- What you have to do -
In the listing below, start your output at the line with "- Databases: Use" and end it after the line with "Basics First: Prioritize", copying every line exactly.

- Materials provided -

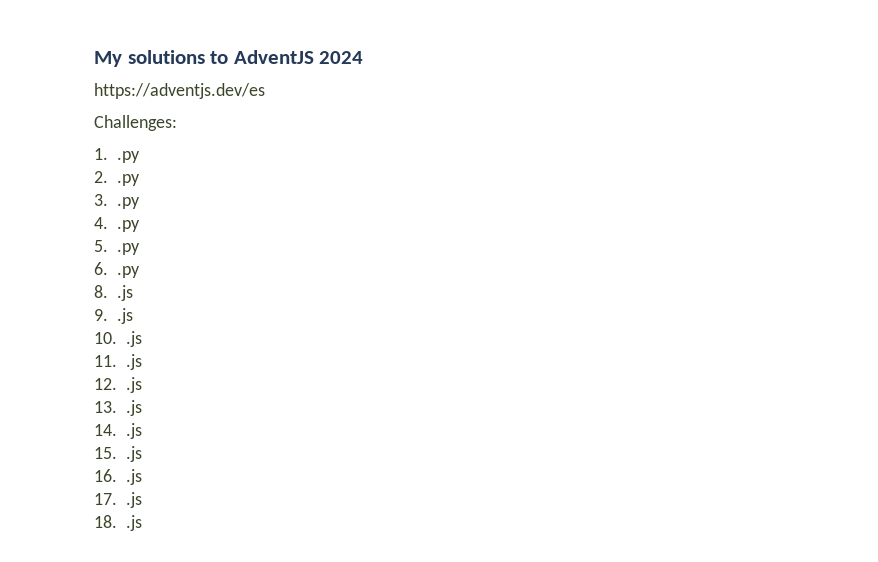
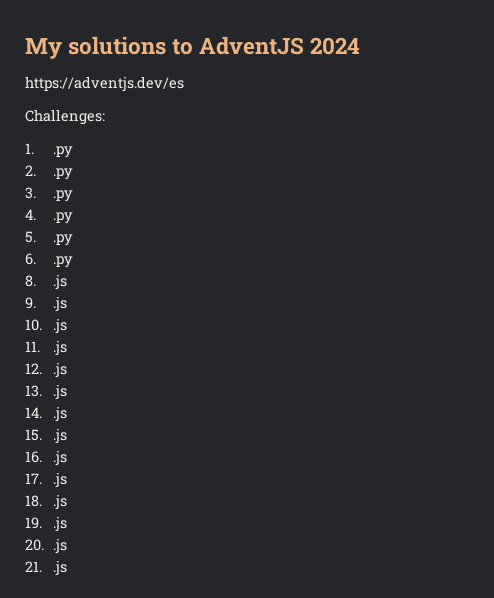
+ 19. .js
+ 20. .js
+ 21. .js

...

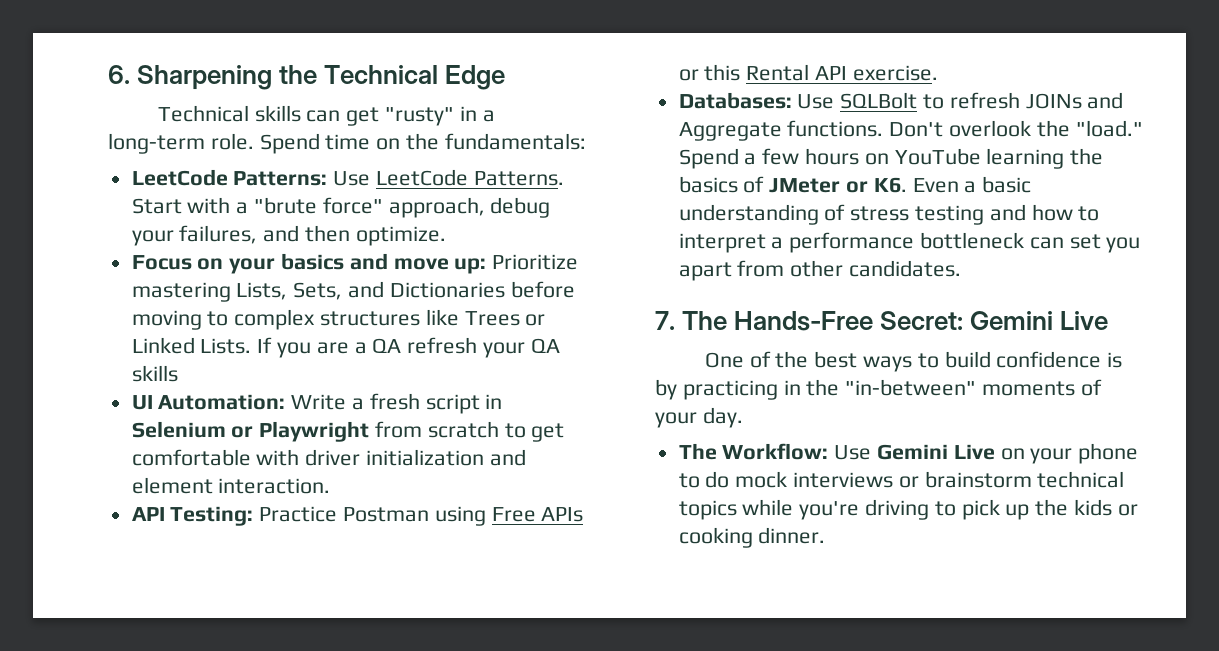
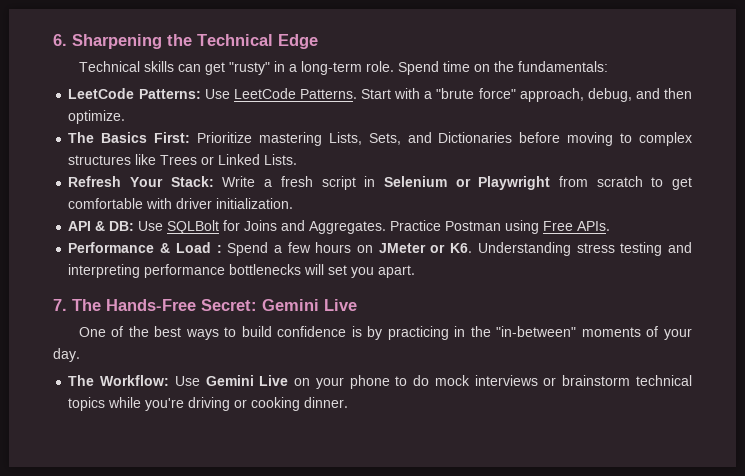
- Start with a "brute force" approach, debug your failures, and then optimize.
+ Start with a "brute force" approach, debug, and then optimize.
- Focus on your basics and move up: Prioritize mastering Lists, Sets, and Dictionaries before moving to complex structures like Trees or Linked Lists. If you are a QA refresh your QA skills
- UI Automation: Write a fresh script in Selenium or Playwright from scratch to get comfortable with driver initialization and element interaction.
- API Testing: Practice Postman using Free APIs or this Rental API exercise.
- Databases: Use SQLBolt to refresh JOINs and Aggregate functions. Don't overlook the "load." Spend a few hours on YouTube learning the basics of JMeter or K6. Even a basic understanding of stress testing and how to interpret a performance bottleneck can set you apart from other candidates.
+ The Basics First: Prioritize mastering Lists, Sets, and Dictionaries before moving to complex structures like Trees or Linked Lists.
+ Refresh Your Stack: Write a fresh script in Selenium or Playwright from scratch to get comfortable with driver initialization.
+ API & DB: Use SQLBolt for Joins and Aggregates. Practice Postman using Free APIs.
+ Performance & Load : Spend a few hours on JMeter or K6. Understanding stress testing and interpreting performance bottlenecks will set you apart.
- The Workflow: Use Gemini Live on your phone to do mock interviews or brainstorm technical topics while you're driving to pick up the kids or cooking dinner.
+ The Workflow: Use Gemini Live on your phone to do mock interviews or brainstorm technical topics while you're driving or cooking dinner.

- Exercise output -
- Databases: Use SQLBolt to refresh JOINs and Aggregate functions. Don't overlook the "load." Spend a few hours on YouTube learning the basics of JMeter or K6. Even a basic understanding of stress testing and how to interpret a performance bottleneck can set you apart from other candidates.
+ The Basics First: Prioritize mastering Lists, Sets, and Dictionaries before moving to complex structures like Trees or Linked Lists.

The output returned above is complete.